It is also a great pleasure to acknowledge the unceasing courtesy and zealous aid rendered me during my renewed studies in the Archives at the Hague—lasting through nearly two years—by the Chief Archivist, M. van den Berg, and the gentlemen connected with that institution, especially M. de Jonghe and M. Hingman, without whose aid it would have been difficult for me to decipher and to procure copies of the almost illegible holographs of Barneveld.
I must also thank M. van Deventer for communicating copies of some curious manuscripts relating to my subject, some from private archives in Holland, and others from those of Simancas.
A single word only remains to be said in regard to the name of the statesman whose career I have undertaken to describe.
His proper appellation and that by which he has always been known in his own country is Oldenbarneveld, but in his lifetime and always in history from that time to this he has been called Barneveld in English as well as French, and this transformation, as it were, of the name has become so settled a matter that after some hesitation it has been adopted in the present work.

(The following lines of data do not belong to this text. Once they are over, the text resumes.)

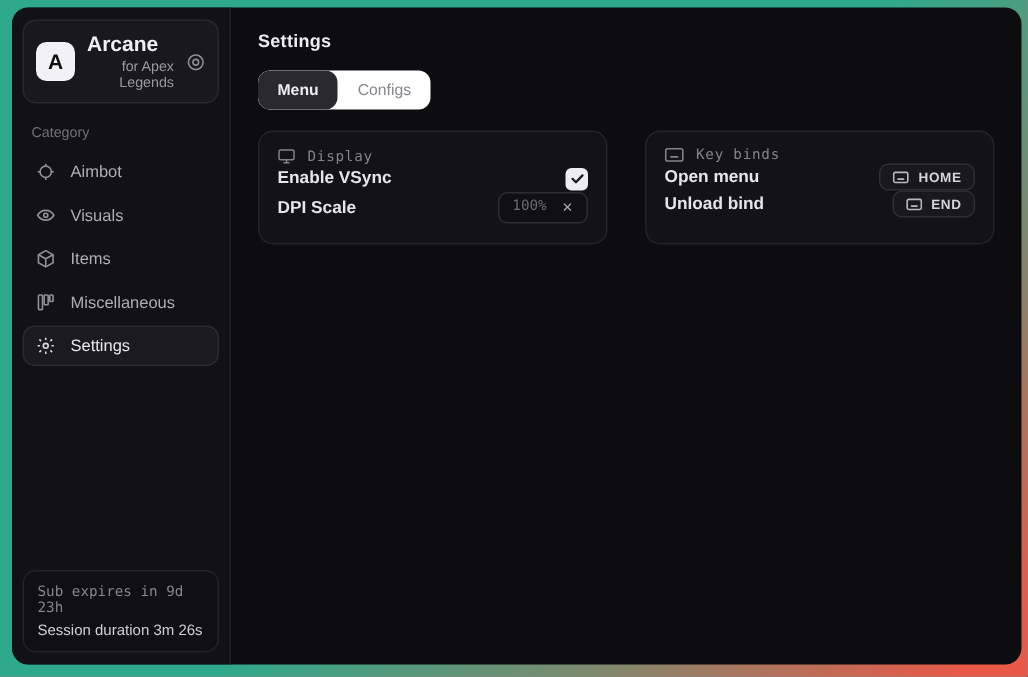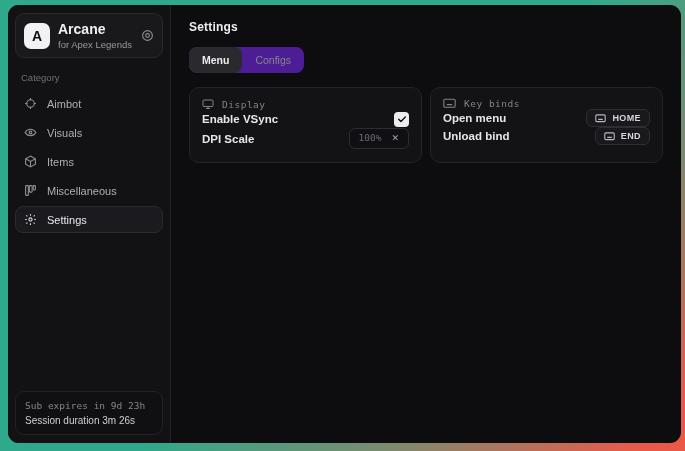--- a/index.html
+++ b/index.html
@@ -45,7 +45,7 @@
   
   .main { flex:1; padding:15px 18px; display:flex; flex-direction:column; }
   .page-title { font-size:12px; font-weight:bold; color:#ededf0; letter-spacing:.2px; }
-  .tabs { display:inline-flex; align-self:flex-start; background:#4c1d95; border-radius:8px; margin-top:13px; overflow:hidden; }
+  .tabs { display:inline-flex; align-self:flex-start; background:#ffffff; border-radius:8px; margin-top:13px; overflow:hidden; }
   .tab { padding:7px 13px; font-size:10.5px; color:#86868d; cursor:default; border-radius:8px; }
   .tab.selected { background:#2a2a2e; color:#ededf0; font-weight:bold; }
   .cards { display:flex; gap:8px; margin-top:14px;border-radius:29px; }

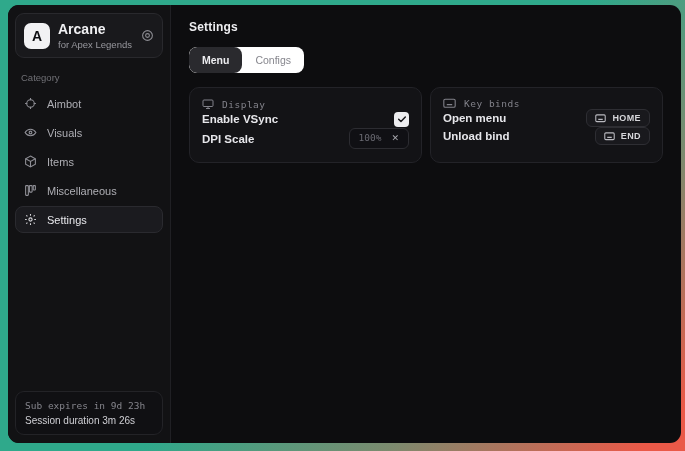--- a/index.html
+++ b/index.html
@@ -48,7 +48,7 @@
   .tabs { display:inline-flex; align-self:flex-start; background:#ffffff; border-radius:8px; margin-top:13px; overflow:hidden; }
   .tab { padding:7px 13px; font-size:10.5px; color:#86868d; cursor:default; border-radius:8px; }
   .tab.selected { background:#2a2a2e; color:#ededf0; font-weight:bold; }
-  .cards { display:flex; gap:8px; margin-top:14px;border-radius:29px; }
+  .cards { display:flex; gap:25px; margin-top:14px;border-radius:29px; }
   .card { width:233px; background:#131316; border:1px solid #232328; border-radius:10px; padding:10px 12px 13px; }
   .card-head {
     display:flex; gap:8px; align-items:center; color:#82828a;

The Author would take this opportunity of expressing his gratitude for the indulgence with which his former attempts to illustrate an important period of European history have been received by the public, and his anxious hope that the present volumes may be thought worthy of attention. They are the result at least of severe and conscientious labour at the original sources of history, but the subject is so complicated and difficult that it may well be feared that the ability to depict and unravel is unequal to the earnestness with which the attempt has been made.
London, 1873.
THE LIFE AND DEATH OF JOHN OF BARNEVELD, v1, 1609
CHAPTER I.
John of Barneveld the Founder of the Commonwealth of the United Provinces—Maurice of Orange Stadholder, but Servant to the States- General—The Union of Utrecht maintained—Barneveld makes a Compromise between Civil Functionaries and Church Officials— Embassies to France, England, and to Venice—the Appointment of Arminius to be Professor of Theology at Leyden creates Dissension— The Catholic League opposed by the Great Protestant Union—Death of the Duke of Cleve and Struggle for his Succession—The Elector of Brandenburg and Palatine of Neuburg hold the Duchies at Barneveld’s Advice against the Emperor, though having Rival Claims themselves— Negotiations with the King of France—He becomes the Ally of the States-General to Protect the Possessory Princes, and prepares for war.
I propose to retrace the history of a great statesman’s career. That statesman’s name, but for the dark and tragic scenes with which it was ultimately associated, might after the lapse of two centuries and a half have faded into comparative oblivion, so impersonal and shadowy his presence would have seemed upon the great European theatre where he was so long a chief actor, and where his efforts and his achievements were foremost among those productive of long enduring and widespread results.